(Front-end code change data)
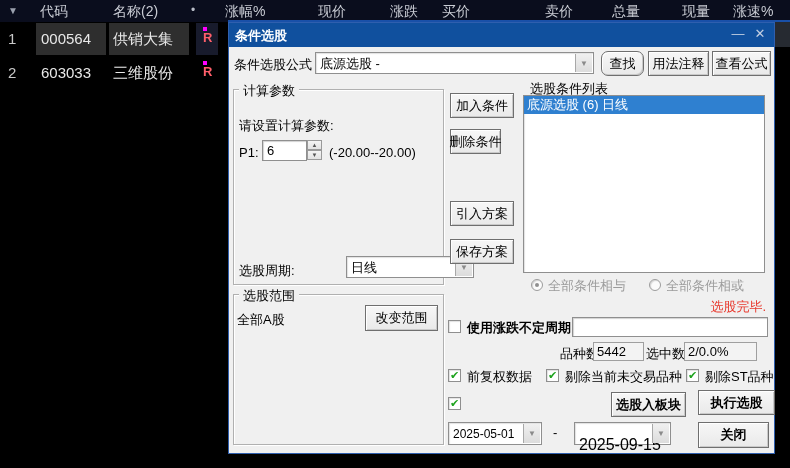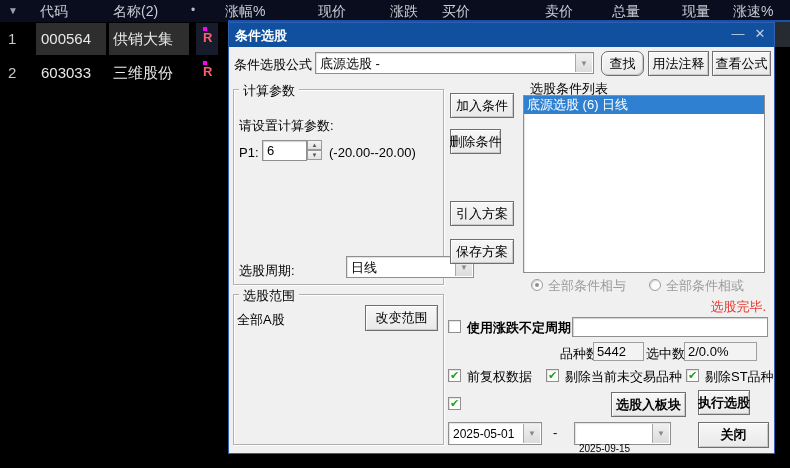--- a/index.html
+++ b/index.html
@@ -167,25 +167,25 @@
   <span class="abs lbl" style="left:336px;top:345px;">剔除当前未交易品种</span>
   <span class="abs cb" style="left:457px;top:346px;">
       <span class="ck">✔</span>
     </span>
   <span class="abs lbl" style="left:476px;top:345px;">剔除ST品种</span>
 
   <span class="abs cb" style="left:219px;top:374px;">
       <span class="ck">✔</span>
     </span>
   <button class="abs btn bold" style="left:382px;top:369px;width:75px;height:25px;">选股入板块</button>
-  <button class="abs btn bold" style="left:469px;top:367px;width:52px;height:25px;">执行选股</button>
+  <button class="abs btn bold" style="left:469px;top:367px;width:77px;height:25px;">执行选股</button>
 
   <div class="abs combo" style="left:219px;top:399px;width:94px;height:23px;">
     <span class="combo-text" style="font-size:12px;top:4px;">2025-05-01</span>
     <span class="combo-arrow">▼</span>
   </div>
   <span class="abs lbl" style="left:324px;top:402px;">-</span>
   <div class="abs combo" style="left:345px;top:399px;width:97px;height:23px;">
-    <span class="combo-text" style="font-size:10px;top:20px;">2025-09-15</span>
+    <span class="combo-text" style="font-size:16px;top:13px;">2025-09-15</span>
     <span class="combo-arrow">▼</span>
   </div>
   <button class="abs btn bold" style="left:469px;top:399px;width:71px;height:26px;">关闭</button>
 </div>
 
 </body></html>

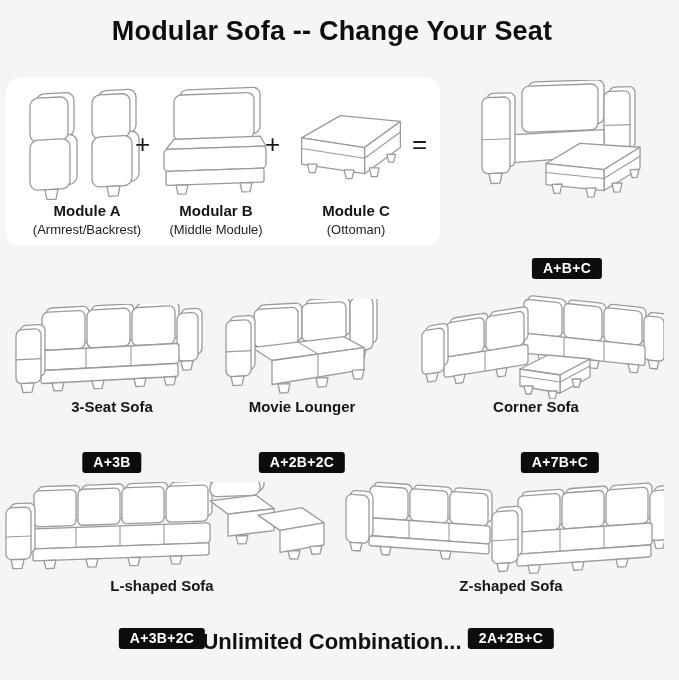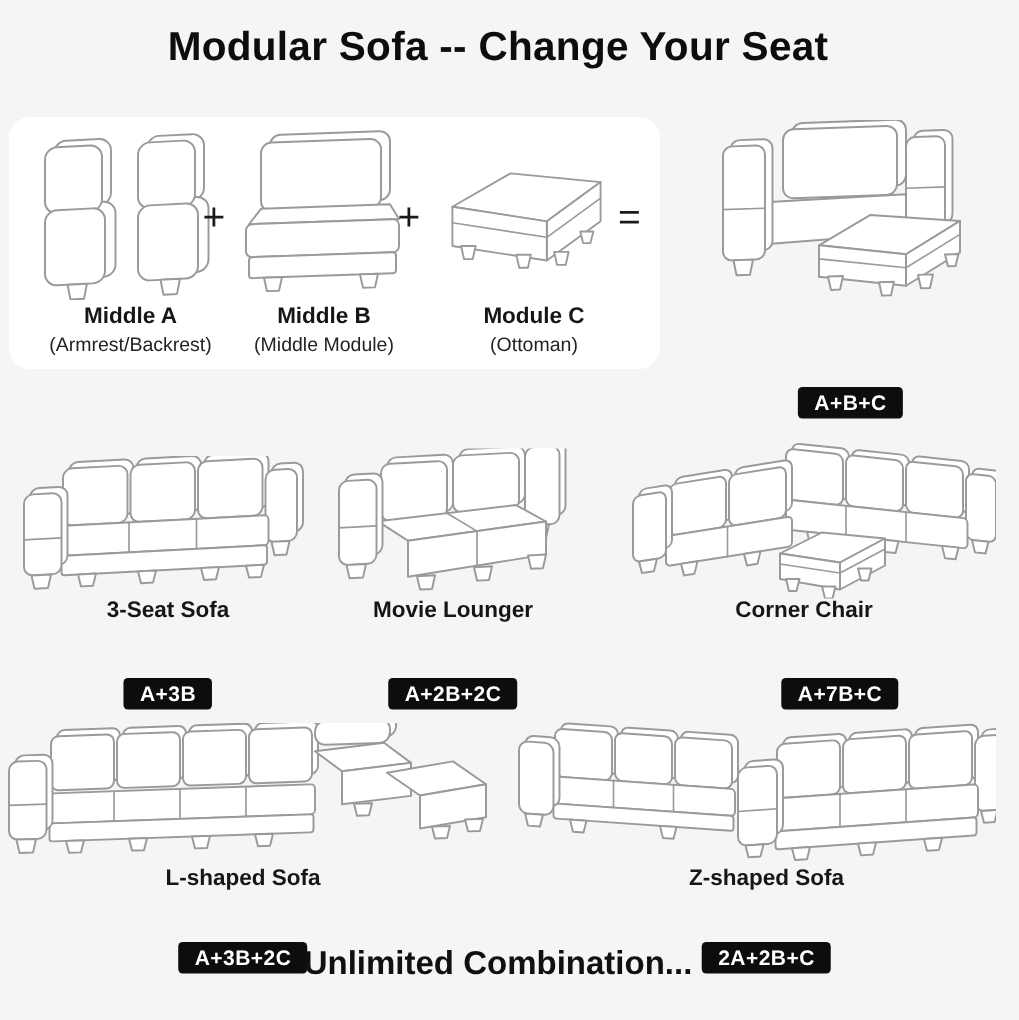--- a/index.html
+++ b/index.html
@@ -105,24 +105,24 @@
         <path class="ln" d="M12 24 L70 32 L70 53 L12 45 Z"></path>
         <path class="nf" d="M12 33 L70 41 L106 20"></path>
         <path class="ln" d="M18 45 h10 l-2 9 h-6 z"></path>
         <path class="ln" d="M52 50 h10 l-2 9 h-6 z"></path>
         <path class="ln" d="M78 46 h10 l-2 9 h-6 z"></path>
         <path class="ln" d="M96 33 h9 l-2 8 h-5 z"></path>
       </g>
     </g>
   </svg>
 
-  <div class="caption" style="left:87px;top:202px">Middle A</div>
+  <div class="caption" style="left:87px;top:202px">Module A</div>
   <div class="subcaption" style="left:87px;top:222px">(Armrest/Backrest)</div>
 
-  <div class="caption" style="left:216px;top:202px">Middle B</div>
+  <div class="caption" style="left:216px;top:202px">Modular B</div>
   <div class="subcaption" style="left:216px;top:222px">(Middle Module)</div>
 
   <div class="caption" style="left:356px;top:202px">Module C</div>
   <div class="subcaption" style="left:356px;top:222px">(Ottoman)</div>
 
   <div class="badge" style="left:567px;top:226px">A+B+C</div>
 
   <svg class="fig" style="left:14px;top:304px" width="192" height="92" viewBox="0 0 192 92">
     <g transform="skewY(-3) translate(0,6)">
       <g transform="translate(28,4)">
@@ -245,21 +245,21 @@
       <path class="ln" d="M60 28 h9 l-2 8 h-5 z"></path>
     </g>
   </svg>
 
   <div class="caption" style="left:112px;top:398px">3-Seat Sofa</div>
   <div class="badge" style="left:112px;top:420px">A+3B</div>
 
   <div class="caption" style="left:302px;top:398px">Movie Lounger</div>
   <div class="badge" style="left:302px;top:420px">A+2B+2C</div>
 
-  <div class="caption" style="left:536px;top:398px">Corner Chair</div>
+  <div class="caption" style="left:536px;top:398px">Corner Sofa</div>
   <div class="badge" style="left:560px;top:420px">A+7B+C</div>
 
   <svg class="fig" style="left:4px;top:482px" width="338" height="98" viewBox="0 0 338 98">
     <g transform="skewY(-2) translate(0,6)">
       <g transform="translate(30,4)">
           <rect class="ln" x="4" y="-4" width="42" height="35" rx="5"></rect>
           <rect class="ln" x="0" y="0" width="42" height="36" rx="5"></rect>
         </g>
       <g transform="translate(74,4)">
           <rect class="ln" x="4" y="-4" width="42" height="35" rx="5"></rect>

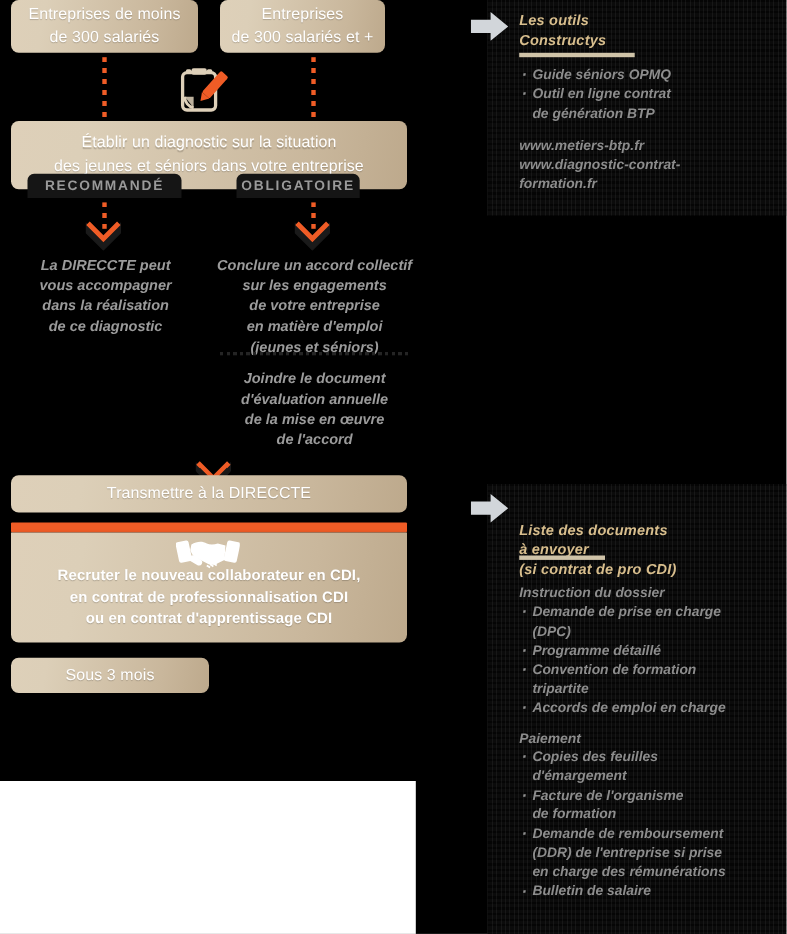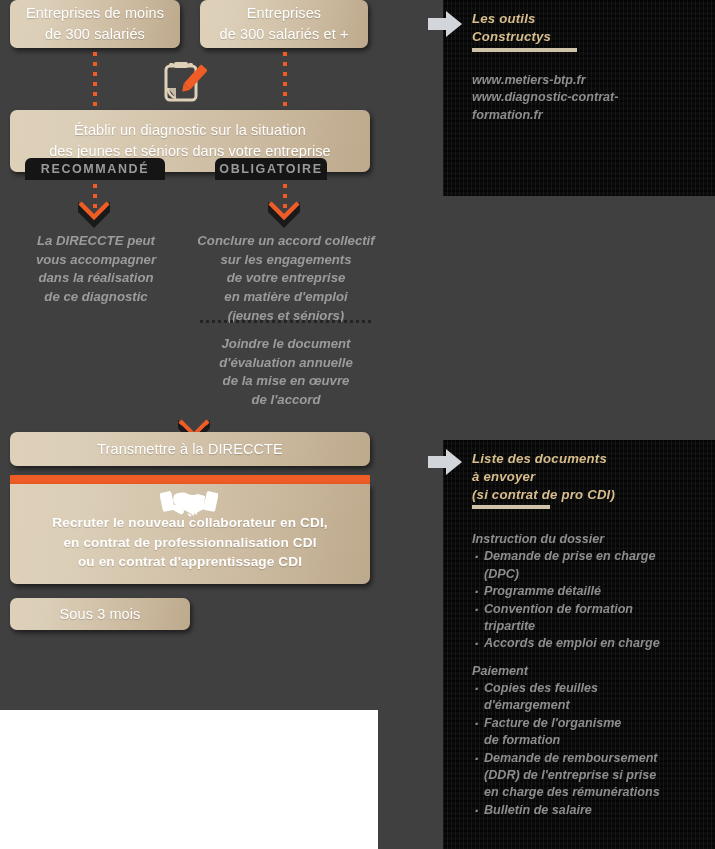--- a/index.html
+++ b/index.html
@@ -4,21 +4,21 @@
 <style>
   html,body{margin:0;padding:0;background:#ffffff;}
   body{
     font-family:"Liberation Sans", sans-serif;
     -webkit-font-smoothing:antialiased;
   }
   #stage{
     position:relative;
     width:715px;
     height:849px;
-    background:#404040;
+    background:#000000;
     overflow:hidden;
   }
   
   #white-block{
     position:absolute;
     left:0; top:710px;
     width:378px; height:139px;
     background:#ffffff;
   }
 
@@ -37,21 +37,21 @@
   }
   .box .txt{
     font-size:14.5px;
     line-height:1.42;
     font-weight:400;
     letter-spacing:.1px;
     text-shadow:0 1px 1px rgba(0,0,0,.2);
   }
 
   #box-small{ left:10px; top:0px;  width:170px; height:48px; }
-  #box-large{ left:200px;top:0px;  width:168px; height:48px; }
+  #box-large{ left:200px;top:0px;  width:150px; height:48px; }
   #box-diag { left:10px; top:110px;width:360px; height:62px; }
 
   #box-transmettre{
     left:10px; top:432px; width:360px; height:34px;
   }
   #box-transmettre .txt{font-size:14.5px;}
 
   #orange-bar{
     position:absolute;
     left:10px; top:475px; width:360px; height:9px;
@@ -174,21 +174,21 @@
     position:absolute;
     left:472px;
     color:#d8be8d;
     font-size:13.2px;
     font-weight:bold;
     font-style:italic;
     line-height:1.35;
     letter-spacing:.2px;
   }
   #rhead-1{ top:10px;  width:220px;}
-  #rhead-2{ top:450px; width:220px;}
+  #rhead-2{ top:473px; width:220px;}
 
   .rrule{
     position:absolute;
     left:472px;
     height:4px;
     background:#cfc3a8;
   }
   #rrule-1{ top:48px;  width:105px; }
   #rrule-2{ top:505px; width:78px;  }
 
@@ -336,20 +336,24 @@
   <div class="rarrow" id="rarrow-1">
     <svg width="34" height="28" viewBox="0 0 34 28">
       <path d="M0 8 H18 V1 L34 14 L18 27 V20 H0 Z" fill="#d2d6da"></path>
     </svg>
   </div>
 
   <div class="rhead" id="rhead-1">Les outils<br>Constructys</div>
   <div class="rrule" id="rrule-1"></div>
 
   <div class="rbody" id="rbody-1">
+    <ul>
+      <li>Guide séniors OPMQ</li>
+      <li>Outil en ligne contrat<br>de génération BTP</li>
+    </ul>
     <div class="rlinks">
       <div>www.metiers-btp.fr</div>
       <div>www.diagnostic-contrat-</div>
       <div>formation.fr</div>
     </div>
   </div>
 
   <div class="rpanel" id="rpanel-2"></div>
 
   <div class="rarrow" id="rarrow-2">

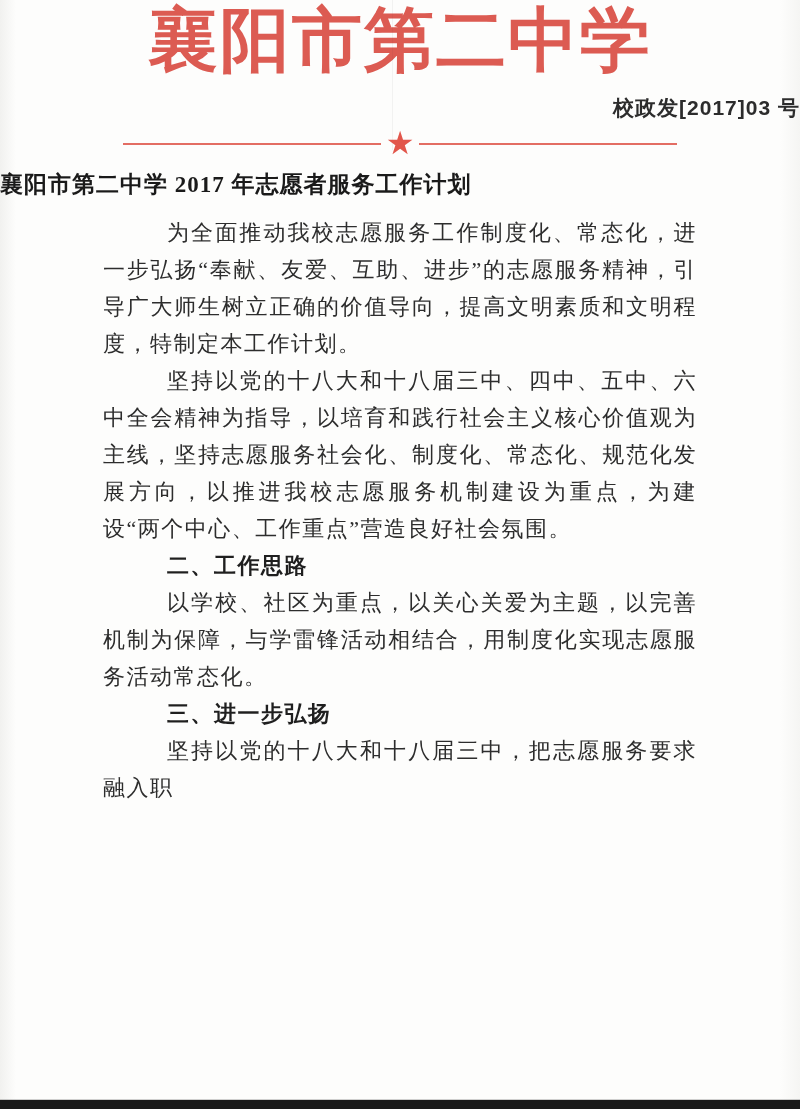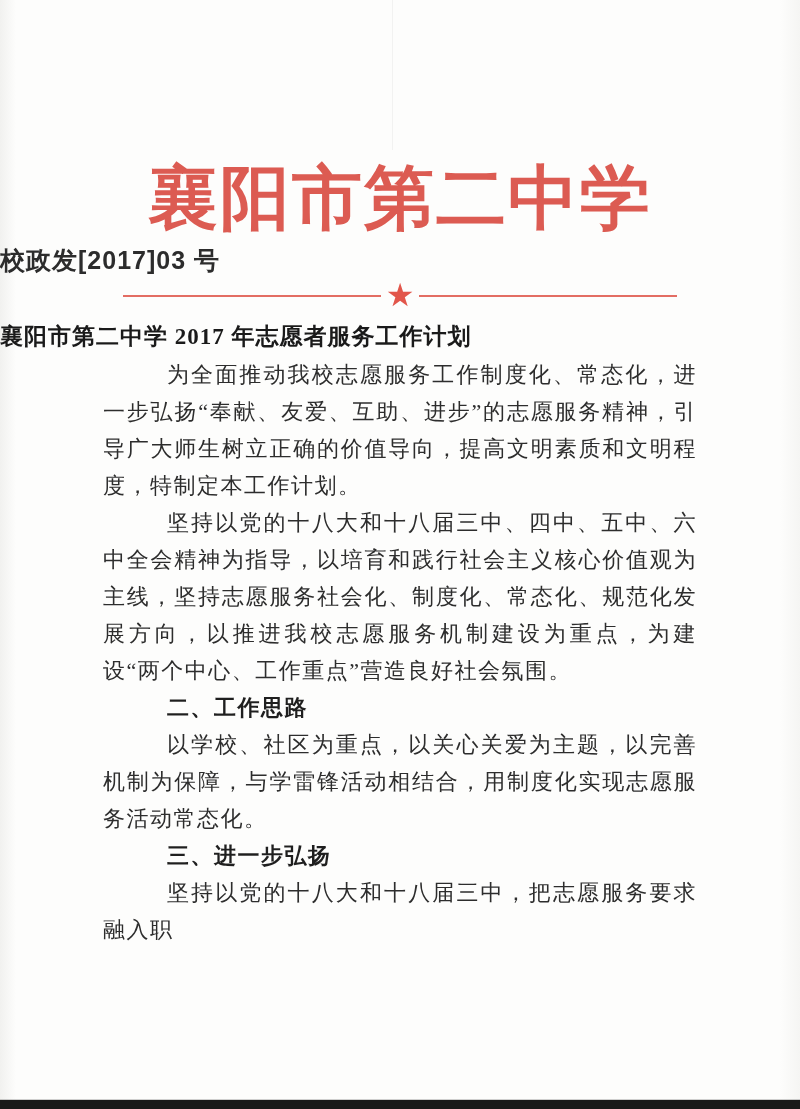--- a/index.html
+++ b/index.html
@@ -34,34 +34,34 @@
     background: rgba(60,60,60,0.06);
   }
   
   .scan-bottom-bar {
     position: absolute;
     left: 0; bottom: 0;
     width: 100%; height: 9px;
     background: #191919;
     box-shadow: 0 -1px 0 rgba(0,0,0,0.18);
   }
-  header { padding-top: 158px; }
+  header { }
   .school-name {
     margin: 0;
     text-align: center;
     font-size: 70px;
     line-height: 82px;
     font-weight: 700;
     letter-spacing: 2px;
     color: var(--header-red);
   }
   .doc-number {
-    margin-top: 6px;
-    text-align: left;
-    font-size: 25px;
+    margin-top: 12px;
+    text-align: right;
+    font-size: 21px;
     line-height: 28px;
     font-weight: 700;
     letter-spacing: 1px;
     color: #2c2c2c;
     font-family: "Liberation Sans", "DejaVu Sans", sans-serif;
   }
   .divider {
     width: 554px;
     height: 32px;
     margin: 6px auto 0 auto;
@@ -84,21 +84,21 @@
     margin: 9px 0 0 0;
     text-align: left;
     font-size: 23px;
     line-height: 32px;
     font-weight: 700;
     letter-spacing: 1px;
     color: #1a1a1a;
   }
   .body-text {
     width: 594px;
-    margin: 3px auto 0 103px;
+    margin: 13px auto 0 103px;
     font-size: 22px;
     line-height: 37px;
     letter-spacing: 1.5px;
     text-align: justify;
     color: var(--ink);
   }
   .body-text p { margin: 0; }
   .body-text .paragraph { text-indent: 64px; }
   .body-text .heading {
     text-indent: 64px;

**Your objective**
Starting at the line above that holds "8 H18 V1 L34", return each line up to and including the one that holds "-84,21 +84,21 @@", exactly as written, minus any pictures.

**Worked solution**
       <path d="M0 8 H18 V1 L34 14 L18 27 V20 H0 Z" fill="#d2d6da"></path>
     </svg>
   </div>
 
   <div class="rhead" id="rhead-1">Les outils<br>Constructys</div>
   <div class="rrule" id="rrule-1"></div>
 
   <div class="rbody" id="rbody-1">
+    <ul>
+      <li>Guide séniors OPMQ</li>
+      <li>Outil en ligne contrat<br>de génération BTP</li>
+    </ul>
     <div class="rlinks">
       <div>www.metiers-btp.fr</div>
       <div>www.diagnostic-contrat-</div>
       <div>formation.fr</div>
     </div>
   </div>
 
   <div class="rpanel" id="rpanel-2"></div>
 
   <div class="rarrow" id="rarrow-2">

--- a/index.html
+++ b/index.html
@@ -34,34 +34,34 @@
     background: rgba(60,60,60,0.06);
   }
   
   .scan-bottom-bar {
     position: absolute;
     left: 0; bottom: 0;
     width: 100%; height: 9px;
     background: #191919;
     box-shadow: 0 -1px 0 rgba(0,0,0,0.18);
   }
-  header { padding-top: 158px; }
+  header { }
   .school-name {
     margin: 0;
     text-align: center;
     font-size: 70px;
     line-height: 82px;
     font-weight: 700;
     letter-spacing: 2px;
     color: var(--header-red);
   }
   .doc-number {
-    margin-top: 6px;
-    text-align: left;
-    font-size: 25px;
+    margin-top: 12px;
+    text-align: right;
+    font-size: 21px;
     line-height: 28px;
     font-weight: 700;
     letter-spacing: 1px;
     color: #2c2c2c;
     font-family: "Liberation Sans", "DejaVu Sans", sans-serif;
   }
   .divider {
     width: 554px;
     height: 32px;
     margin: 6px auto 0 auto;
@@ -84,21 +84,21 @@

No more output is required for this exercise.